Conclusions and Further Experiments
The laboratory biocompatibility tests were conducted for only 21 days and, although the results were encouraging, there is an acknowledged need for a continuation of these tests for a longer period to prepare the next step of experiments on human subjects.
The results obtained during the in vivo tests are proving that after a period of 10 days:
-
The inductive charging system is working well, providing the required power for the implanted modules;
-
The coating with silicon polymer DOWSIL 3140 was not affected by the pig body fluids and did not generate adverse reactions from the pig tissue;
-
The needles with a diameter of less than 200 μm do not affect the nerve fascicle;
-
The signals transmitted to a specific fascicle of nerves by the plug electrodes do not affect the neighboring fascicles.
There is still significant work to be carried out to prove without any doubt the aspect of selective recording the nerve pulses. Inferential, we may assume that the less nosy signal acquired by the module equipped with a plug electrode is an indicator of the fact that there were recorded pulses only from the fascicles targeted by the doctors; however, this should be thoroughly investigated in the next experiments.
The next stage of the project will involve carrying out in vivo experiments on sheep. This decision was assumed due to several significant advantages:
-
The behavior of sheep is less aggressive than the behavior of pigs; consequently, it will be possible to conduct measurements without sedating them, and thus we will be able to have a better understanding of how selective are the plug electrodes;
-
Sheepskin is closer in thickness to human skin, compared to pig skin, which is thicker and significantly reduces the amplitude of the signals received from the implantable module. In this regard, we are looking forward to attaching the external inductive powering module to the sheep leg and recording from a safe distance the neural signals.
In the experimental animal of sheep, we maintained the electrodes and electronic modules implanted for a longer period of time (60 days) to investigate if the implanted electrodes are affected by the body fluids, as well as if the nerves where the electrodes were implanted and the tissues around them are affected.
The biocompatibility, toxicity, and pathology tests which will be conducted at the end of the sheep experiment are going to indicate what improvements we need to make and whether we will be able to proceed to the last stage of the project, the implantation of the electrodes on a human patient.
Plug electrodes are the object of the patent with no.

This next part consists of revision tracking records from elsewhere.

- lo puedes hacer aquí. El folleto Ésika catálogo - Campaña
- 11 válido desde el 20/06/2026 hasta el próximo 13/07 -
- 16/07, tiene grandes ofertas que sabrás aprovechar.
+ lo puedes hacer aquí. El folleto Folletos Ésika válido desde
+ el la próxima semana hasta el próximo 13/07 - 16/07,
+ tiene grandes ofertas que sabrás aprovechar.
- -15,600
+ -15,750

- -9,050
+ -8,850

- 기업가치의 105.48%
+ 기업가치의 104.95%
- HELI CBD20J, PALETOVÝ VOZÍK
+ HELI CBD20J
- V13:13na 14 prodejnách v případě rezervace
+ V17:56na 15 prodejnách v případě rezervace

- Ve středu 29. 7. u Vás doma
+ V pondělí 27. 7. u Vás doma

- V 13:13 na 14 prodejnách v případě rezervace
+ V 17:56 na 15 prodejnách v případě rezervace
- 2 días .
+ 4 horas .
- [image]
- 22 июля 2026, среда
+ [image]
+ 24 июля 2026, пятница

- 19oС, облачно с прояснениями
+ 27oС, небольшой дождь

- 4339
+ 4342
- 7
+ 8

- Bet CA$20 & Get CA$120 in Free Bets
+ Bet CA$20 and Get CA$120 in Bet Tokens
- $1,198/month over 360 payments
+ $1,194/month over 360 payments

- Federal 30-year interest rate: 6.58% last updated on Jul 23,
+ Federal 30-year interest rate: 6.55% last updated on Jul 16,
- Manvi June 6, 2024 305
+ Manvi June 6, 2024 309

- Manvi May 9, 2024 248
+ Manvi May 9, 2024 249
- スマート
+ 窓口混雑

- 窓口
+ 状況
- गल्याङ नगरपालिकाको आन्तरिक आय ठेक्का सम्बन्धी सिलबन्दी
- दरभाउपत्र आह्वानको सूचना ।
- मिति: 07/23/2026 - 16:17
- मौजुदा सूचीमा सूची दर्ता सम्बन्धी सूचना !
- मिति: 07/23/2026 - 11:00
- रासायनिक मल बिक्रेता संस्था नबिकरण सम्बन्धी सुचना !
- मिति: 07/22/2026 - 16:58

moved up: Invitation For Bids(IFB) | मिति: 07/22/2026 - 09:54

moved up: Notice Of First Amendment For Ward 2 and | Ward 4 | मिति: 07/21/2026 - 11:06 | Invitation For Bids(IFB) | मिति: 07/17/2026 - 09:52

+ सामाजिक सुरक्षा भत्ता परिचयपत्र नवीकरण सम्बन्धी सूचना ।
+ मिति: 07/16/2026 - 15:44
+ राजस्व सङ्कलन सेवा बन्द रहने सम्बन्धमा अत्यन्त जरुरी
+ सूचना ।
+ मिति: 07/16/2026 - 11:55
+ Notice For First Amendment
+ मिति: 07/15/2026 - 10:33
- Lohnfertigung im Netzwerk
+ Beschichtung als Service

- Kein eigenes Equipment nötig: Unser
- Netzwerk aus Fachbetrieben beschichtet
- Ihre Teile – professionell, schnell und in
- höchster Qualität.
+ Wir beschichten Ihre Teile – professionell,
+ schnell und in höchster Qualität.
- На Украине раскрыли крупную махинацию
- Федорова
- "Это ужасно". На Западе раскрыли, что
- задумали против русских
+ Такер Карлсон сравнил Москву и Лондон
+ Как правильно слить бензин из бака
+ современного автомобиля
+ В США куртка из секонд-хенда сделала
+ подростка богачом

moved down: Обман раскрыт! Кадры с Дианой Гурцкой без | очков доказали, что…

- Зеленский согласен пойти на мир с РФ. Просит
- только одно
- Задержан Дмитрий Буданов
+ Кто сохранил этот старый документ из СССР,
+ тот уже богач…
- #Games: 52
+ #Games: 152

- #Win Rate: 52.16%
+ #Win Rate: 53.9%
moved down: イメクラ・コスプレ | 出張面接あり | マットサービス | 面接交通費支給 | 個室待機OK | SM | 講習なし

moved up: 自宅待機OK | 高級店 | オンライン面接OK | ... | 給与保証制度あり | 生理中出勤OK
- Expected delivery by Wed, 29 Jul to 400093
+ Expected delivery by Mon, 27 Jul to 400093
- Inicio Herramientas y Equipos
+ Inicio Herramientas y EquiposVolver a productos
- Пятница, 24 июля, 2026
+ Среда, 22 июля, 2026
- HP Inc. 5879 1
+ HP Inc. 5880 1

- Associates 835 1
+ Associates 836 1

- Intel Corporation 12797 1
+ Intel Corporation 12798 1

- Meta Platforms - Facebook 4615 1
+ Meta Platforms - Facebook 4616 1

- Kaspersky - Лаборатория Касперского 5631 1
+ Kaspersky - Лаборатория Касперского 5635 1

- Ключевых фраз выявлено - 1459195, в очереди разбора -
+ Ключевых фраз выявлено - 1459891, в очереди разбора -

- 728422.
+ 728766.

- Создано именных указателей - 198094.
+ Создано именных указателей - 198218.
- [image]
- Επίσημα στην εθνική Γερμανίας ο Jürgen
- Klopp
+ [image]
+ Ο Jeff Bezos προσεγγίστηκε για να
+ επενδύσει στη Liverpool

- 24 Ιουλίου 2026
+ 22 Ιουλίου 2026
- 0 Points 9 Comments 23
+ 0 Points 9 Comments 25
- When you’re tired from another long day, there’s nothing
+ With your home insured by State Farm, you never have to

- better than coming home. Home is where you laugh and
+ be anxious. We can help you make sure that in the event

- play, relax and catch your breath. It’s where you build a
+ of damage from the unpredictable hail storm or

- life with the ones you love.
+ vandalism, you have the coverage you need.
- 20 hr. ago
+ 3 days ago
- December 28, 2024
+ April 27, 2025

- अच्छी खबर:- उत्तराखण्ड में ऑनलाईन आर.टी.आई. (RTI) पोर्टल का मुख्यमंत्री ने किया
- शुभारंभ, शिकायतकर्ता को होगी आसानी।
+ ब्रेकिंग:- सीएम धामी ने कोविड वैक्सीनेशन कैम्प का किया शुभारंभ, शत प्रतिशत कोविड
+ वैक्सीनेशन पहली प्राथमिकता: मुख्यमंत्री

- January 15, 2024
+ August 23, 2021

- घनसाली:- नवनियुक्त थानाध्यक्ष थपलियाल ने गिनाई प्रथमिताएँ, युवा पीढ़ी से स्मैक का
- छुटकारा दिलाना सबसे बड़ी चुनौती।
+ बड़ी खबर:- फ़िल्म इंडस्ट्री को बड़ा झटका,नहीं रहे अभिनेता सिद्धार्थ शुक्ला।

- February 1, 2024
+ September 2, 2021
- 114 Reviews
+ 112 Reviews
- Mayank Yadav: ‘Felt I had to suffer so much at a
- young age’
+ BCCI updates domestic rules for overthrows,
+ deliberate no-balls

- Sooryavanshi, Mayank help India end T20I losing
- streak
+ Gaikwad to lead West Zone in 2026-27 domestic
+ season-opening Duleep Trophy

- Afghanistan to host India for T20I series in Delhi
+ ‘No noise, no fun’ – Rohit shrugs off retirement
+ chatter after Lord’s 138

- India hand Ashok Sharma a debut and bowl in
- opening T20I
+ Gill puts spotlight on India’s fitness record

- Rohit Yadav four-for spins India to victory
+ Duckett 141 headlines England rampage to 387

A/00837/27.12.2022 and International Extension no. 32350/16.11.2023.

Supplementary Materials

The following supporting information can be downloaded at: https://www.mdpi.com/article/10.3390/bios14010031/s1. Video S1: stimulation with wireless powered module and Video S2: sigrec 2.

Author Contributions

Conceptualization, O.N.I., E.F., I.L. and C.M.; methodology, C.M., A.M.O., I.L. and C.M.M.; software, M.D. and O.N.I.; validation, T.P.N., R.C., M.D.T. and V.C.; formal analysis, G.I., R.T. and M.D.T.; investigation, S.D., M.I., D.C.D., I.L. and C.M.M.; resources, C.M., E.F., T.P.N. and M.D.T.; data curation, C.M., C.M.M. and R.T.; writing—original draft preparation, O.N.I., E.F., M.I., C.M.M., D.C.D. and M.D.; writing—O.N.I., E.F., M.D., C.M.M. and G.I.; writing—review and editing, O.N.I., E.F. and C.M.M.; visualization, C.M.; supervision, C.M., O.N.I. and E.F.; project administration, C.M. and E.F.; funding acquisition, C.M. and E.F. All authors have read and agreed to the published version of the manuscript.

Funding

This study was funded by Project ARMIN EEA Grant, EEA-RO-NO-2018-0390, no. 8/2019 and Project: NerveRepack (intelligent neural system for bidirectional connection with exoprostheses and exoskeletons), European Union’s Horizon 2020 research and innovation programme under grant agreement No. 101112347, and supported by the CHIPS Joint Undertaking and its members.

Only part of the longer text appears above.